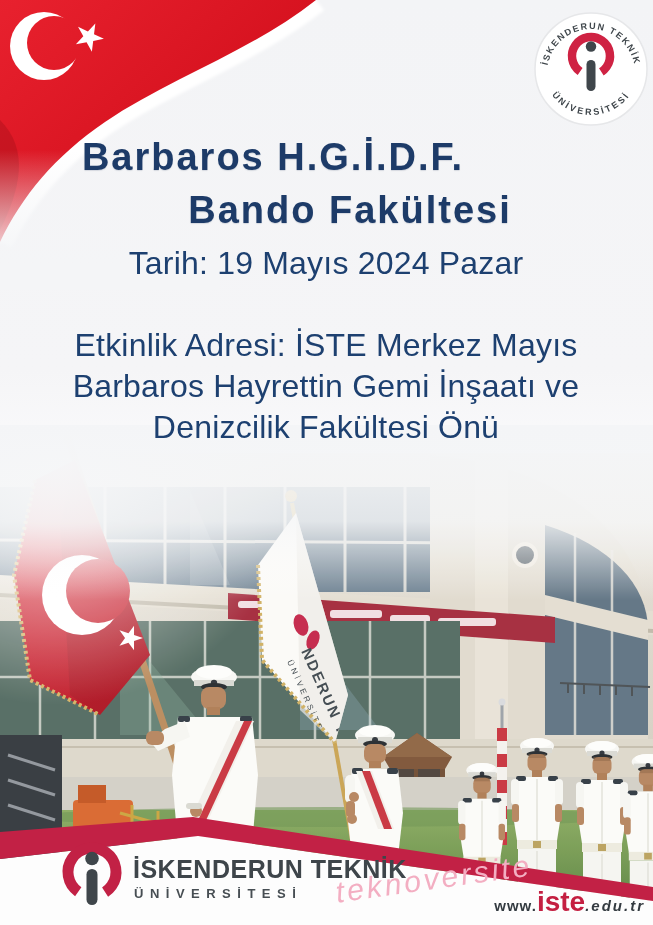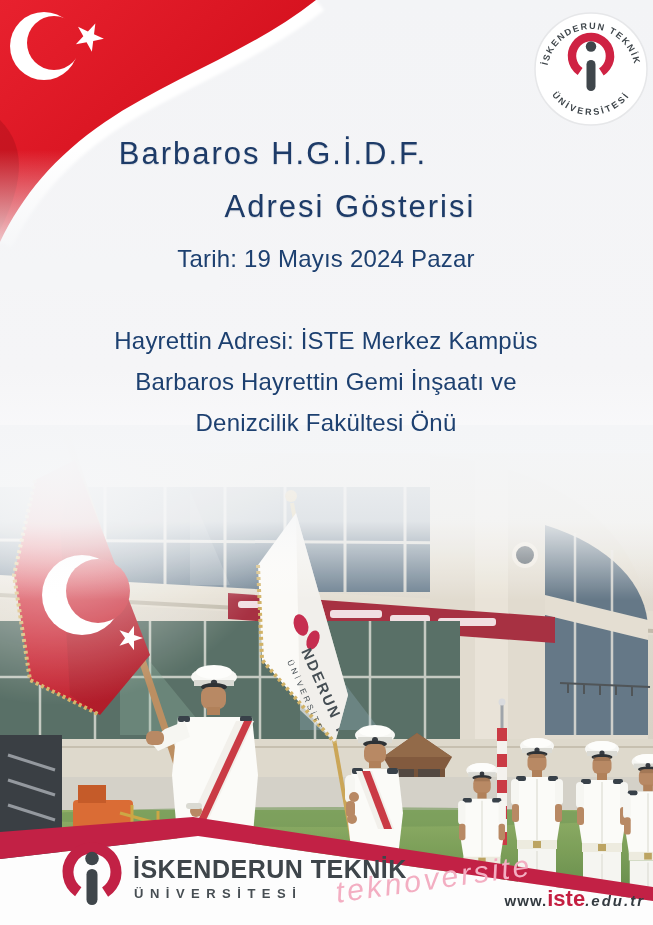--- a/index.html
+++ b/index.html
@@ -3,36 +3,36 @@
 <meta charset="utf-8">
 <style>
   html,body{margin:0;padding:0;background:#e9e9ec;}
   .poster{
     position:relative;width:653px;height:925px;margin:0 auto;
     background:linear-gradient(180deg,#f3f4f6 0%,#f5f5f7 40%,#ffffff 60%);
     overflow:hidden;font-family:"Liberation Sans",sans-serif;
   }
   .abs{position:absolute;}
   
-  .title-line{position:absolute;color:#1d3b68;font-weight:normal;
-    font-size:31px;letter-spacing:2px;white-space:nowrap;transform:translateX(-50%);
+  .title-line{position:absolute;color:#1d3b68;font-weight:bold;
+    font-size:38px;letter-spacing:2px;white-space:nowrap;transform:translateX(-50%);
     text-shadow:0 1px 1px rgba(120,130,150,.25);}
   
-  .detail-line{position:absolute;color:#1d4070;font-size:24px;letter-spacing:.2px;
+  .detail-line{position:absolute;color:#1d4070;font-size:32px;letter-spacing:.2px;
     white-space:nowrap;transform:translateX(-50%);}
   
   .uni-name{position:absolute;left:133px;top:855px;color:#3e454a;font-weight:bold;
     font-size:25px;letter-spacing:.5px;white-space:nowrap;}
   .uni-sub{position:absolute;left:134px;top:886px;color:#474e53;font-weight:bold;
     font-size:13px;letter-spacing:6.5px;white-space:nowrap;}
   .slogan{position:absolute;left:335px;top:862px;color:#f3aec2;font-size:30px;
     font-style:italic;letter-spacing:3px;transform:rotate(-8deg);white-space:nowrap;}
   .website{position:absolute;right:8px;top:886px;white-space:nowrap;color:#343b41;
     font-weight:bold;font-size:15px;letter-spacing:1px;}
-  .website .brand{color:#c41f41;font-size:22px;letter-spacing:0;}
+  .website .brand{color:#c41f41;font-size:28px;letter-spacing:0;}
   .website .suffix{letter-spacing:2px;font-style:italic;}
 </style>
 </head>
 <body>
 
 <div class="poster">
 
   <svg class="abs" style="left:0;top:425px" width="653" height="500" viewBox="0 0 653 500">
     <defs>
       <linearGradient id="sky" x1="0" y1="0" x2="0" y2="1">
@@ -325,24 +325,24 @@
     <rect x="56.5" y="52" width="9" height="31" rx="4.5" fill="#3f464b"></rect>
     <text font-size="9" font-weight="bold" letter-spacing="1.6" fill="#3f464b">
       <textPath href="#arcTop" startOffset="50%" text-anchor="middle">İSKENDERUN TEKNİK</textPath>
     </text>
     <text font-size="9" font-weight="bold" letter-spacing="2.4" fill="#3f464b">
       <textPath href="#arcBot" startOffset="50%" text-anchor="middle">ÜNİVERSİTESİ</textPath>
     </text>
   </svg>
 
   <div class="title-line" style="left:273px;top:136px">Barbaros H.G.İ.D.F.</div>
-  <div class="title-line" style="left:350px;top:189px">Adresi Gösterisi</div>
+  <div class="title-line" style="left:350px;top:189px">Bando Fakültesi</div>
 
   <div class="detail-line" style="left:326px;top:245px">Tarih: 19 Mayıs 2024 Pazar</div>
-  <div class="detail-line" style="left:326px;top:327px">Hayrettin Adresi: İSTE Merkez Kampüs</div>
+  <div class="detail-line" style="left:326px;top:327px">Etkinlik Adresi: İSTE Merkez Mayıs</div>
   <div class="detail-line" style="left:326px;top:368px">Barbaros Hayrettin Gemi İnşaatı ve</div>
   <div class="detail-line" style="left:326px;top:409px">Denizcilik Fakültesi Önü</div>
 
   <svg class="abs" style="left:0;top:815px" width="653" height="110" viewBox="0 0 653 110">
     <polygon points="0,44 198,21 653,86 653,110 0,110" fill="#fdfdfd"></polygon>
     <polygon points="0,17 193,2 653,72 653,86 198,21 0,44" fill="#c22145"></polygon>
   </svg>
 
   <svg class="abs" style="left:55px;top:835px" width="80" height="80" viewBox="0 0 80 80">
     <circle cx="37" cy="37" r="24" fill="none" stroke="#c22145" stroke-width="11" stroke-dasharray="121.5 151" transform="rotate(125 37 37)"></circle>

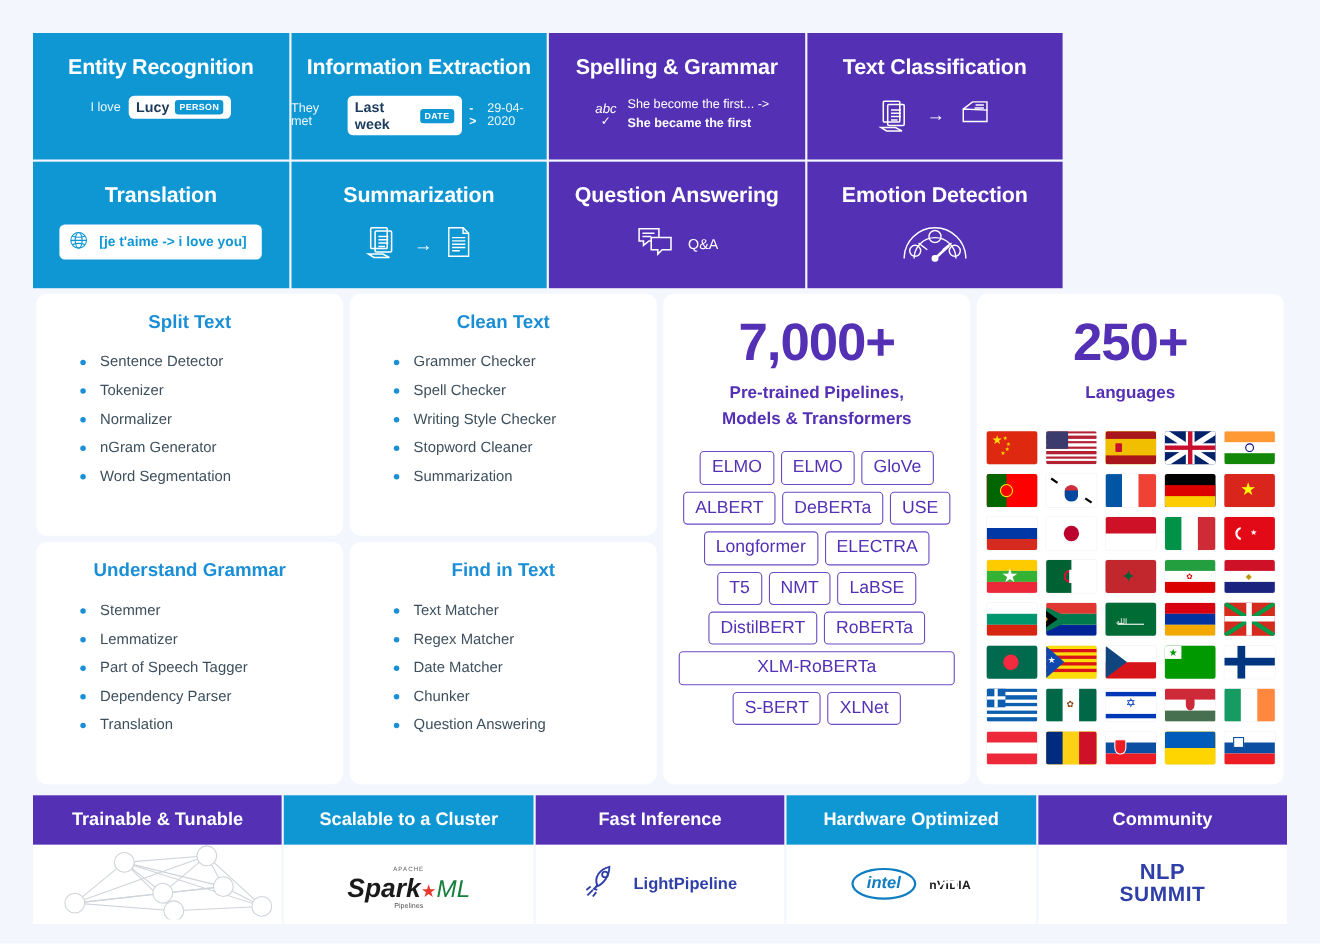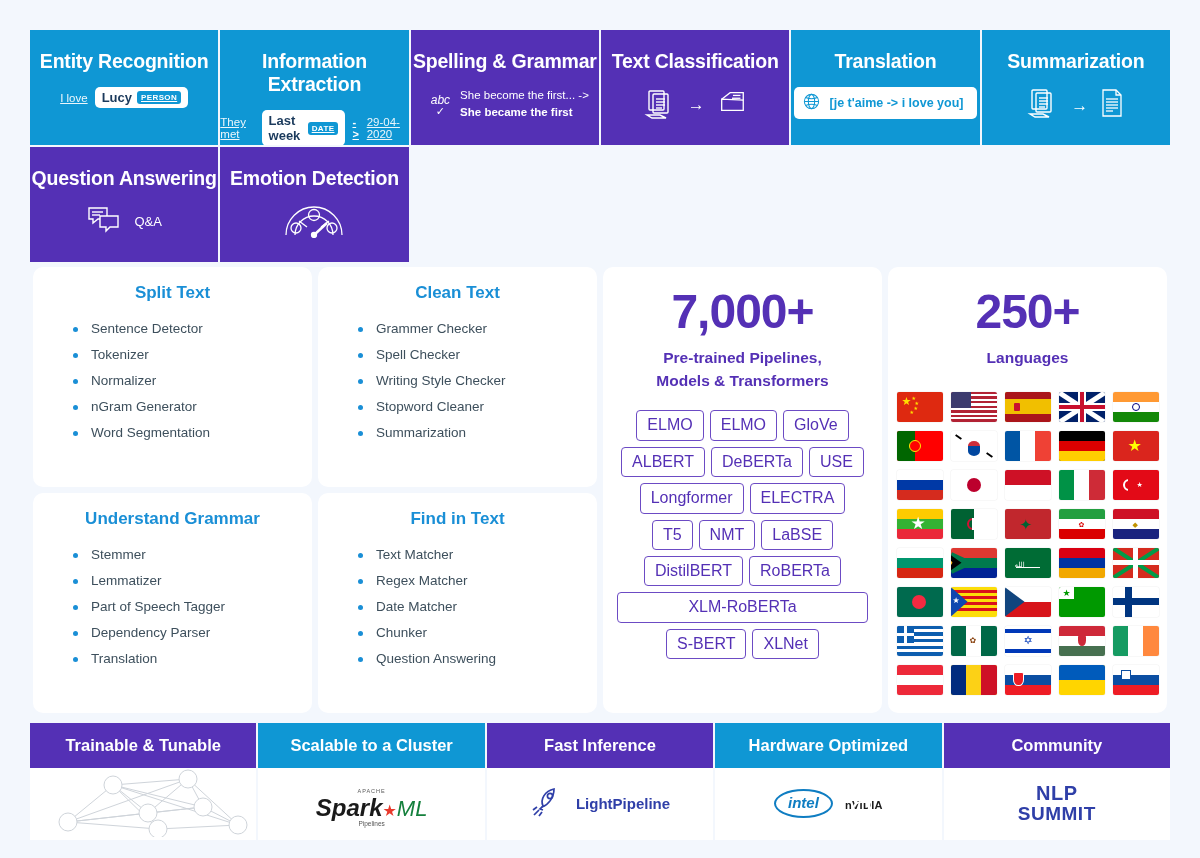--- a/index.html
+++ b/index.html
@@ -17,24 +17,24 @@
     position: relative;
     width: 1200px;
     height: 858px;
     background: #f3f7fd;
     padding: 30px;
   }
 
   
   .task-grid {
     display: grid;
-    grid-template-columns: 1fr 1fr 1fr 1fr 1fr 1fr;
+    grid-template-columns: 1fr 1fr 1fr 1fr;
     grid-template-rows: 115px 115px;
     gap: 2px;
-    width: 1140px;
+    width: 936px;
   }
 
   .task-card {
     position: relative;
     display: flex;
     flex-direction: column;
     align-items: center;
     justify-content: flex-start;
     padding-top: 20px;
     color: #ffffff;
@@ -50,21 +50,20 @@
     text-align: center;
     margin-bottom: 14px;
   }
 
   .task-body {
     display: flex;
     align-items: center;
     justify-content: center;
     gap: 7px;
     font-size: 12px;
-    text-decoration: underline;
   }
 
   .chip-white {
     background: #ffffff;
     border-radius: 5px;
     padding: 3px 7px;
     display: inline-flex;
     align-items: center;
     gap: 5px;
     font-size: 13px;

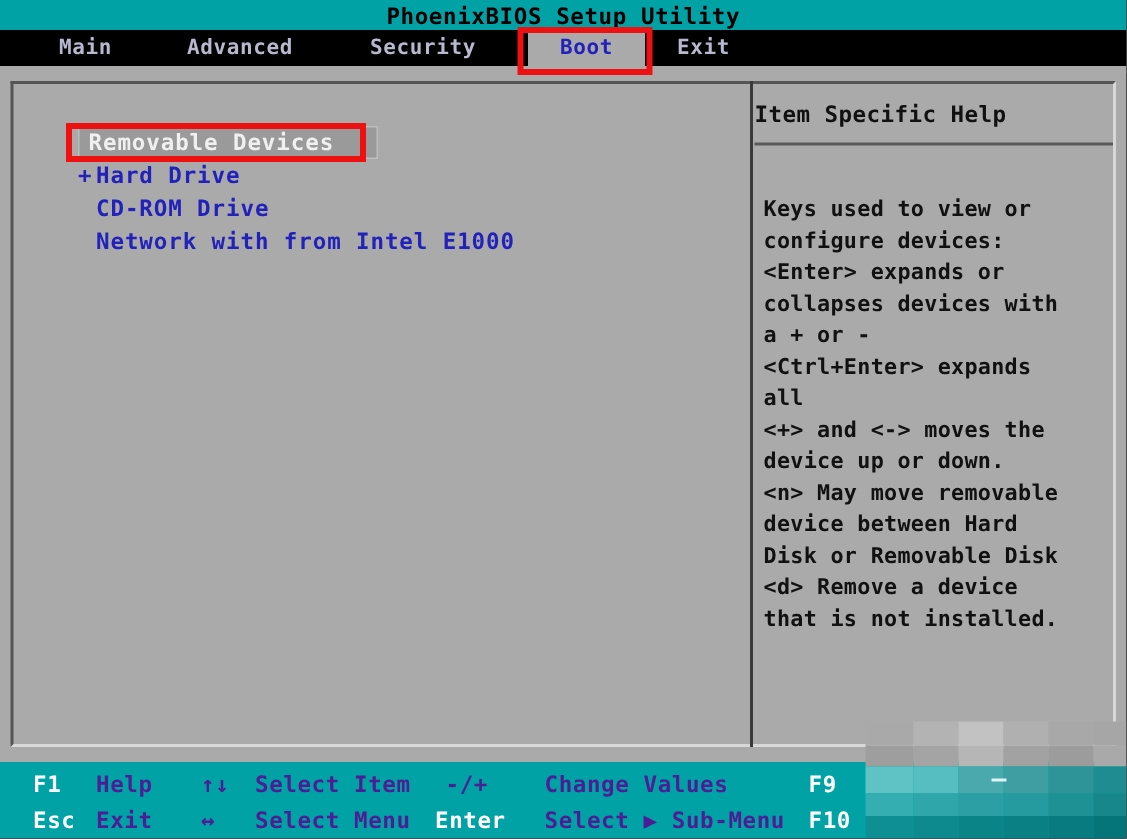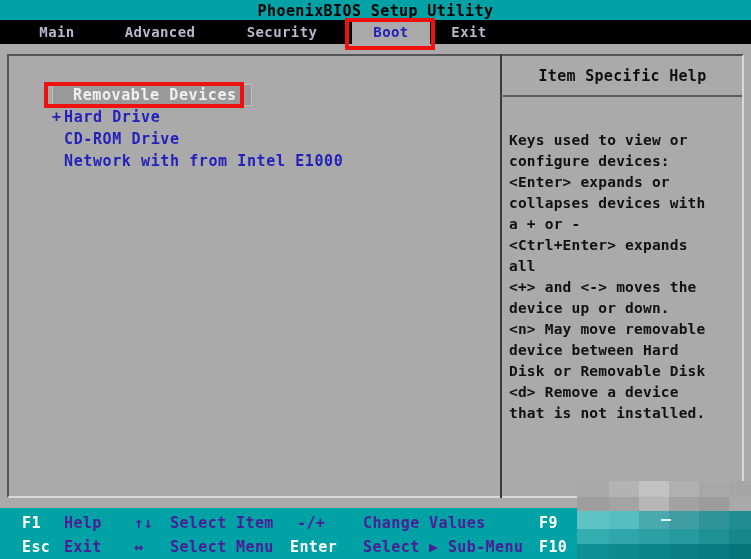--- a/index.html
+++ b/index.html
@@ -117,42 +117,41 @@
     display: inline-block;
     width: 12px;
     text-align: left;
     font-size: 15px;
     font-weight: bold;
   }
   .boot-row.selected {
     background: #9a9a9a;
     color: #f0f0f0;
     width: 200px;
-    padding-left: 20px;
+    padding-left: 6px;
     box-sizing: border-box;
     border: 1px solid #bdbdbd;
   }
   .boot-row.selected .prefix { width: 0; }
 
   
   .help-panel {
     position: absolute;
     left: 503px;
     top: 56px;
     width: 241px;
     height: 440px;
   }
   .help-header {
     position: absolute;
     left: 0; top: 0;
     width: 239px;
     height: 41px;
     display: flex;
     align-items: center;
-    justify-content: center;
     border-bottom: 2px solid #5a5a5a;
     box-sizing: border-box;
   }
   .help-header-text {
     font-family: "DejaVu Sans Mono", monospace;
     font-size: 15px;
     font-weight: bold;
     color: #111;
     letter-spacing: 0.3px;
     white-space: nowrap;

_Exercise objective_: Identify the lines above that contain the word "website", then copy them.

_Task output_:
   .website{position:absolute;right:8px;top:886px;white-space:nowrap;color:#343b41;
-  .website .brand{color:#c41f41;font-size:22px;letter-spacing:0;}
+  .website .brand{color:#c41f41;font-size:28px;letter-spacing:0;}
   .website .suffix{letter-spacing:2px;font-style:italic;}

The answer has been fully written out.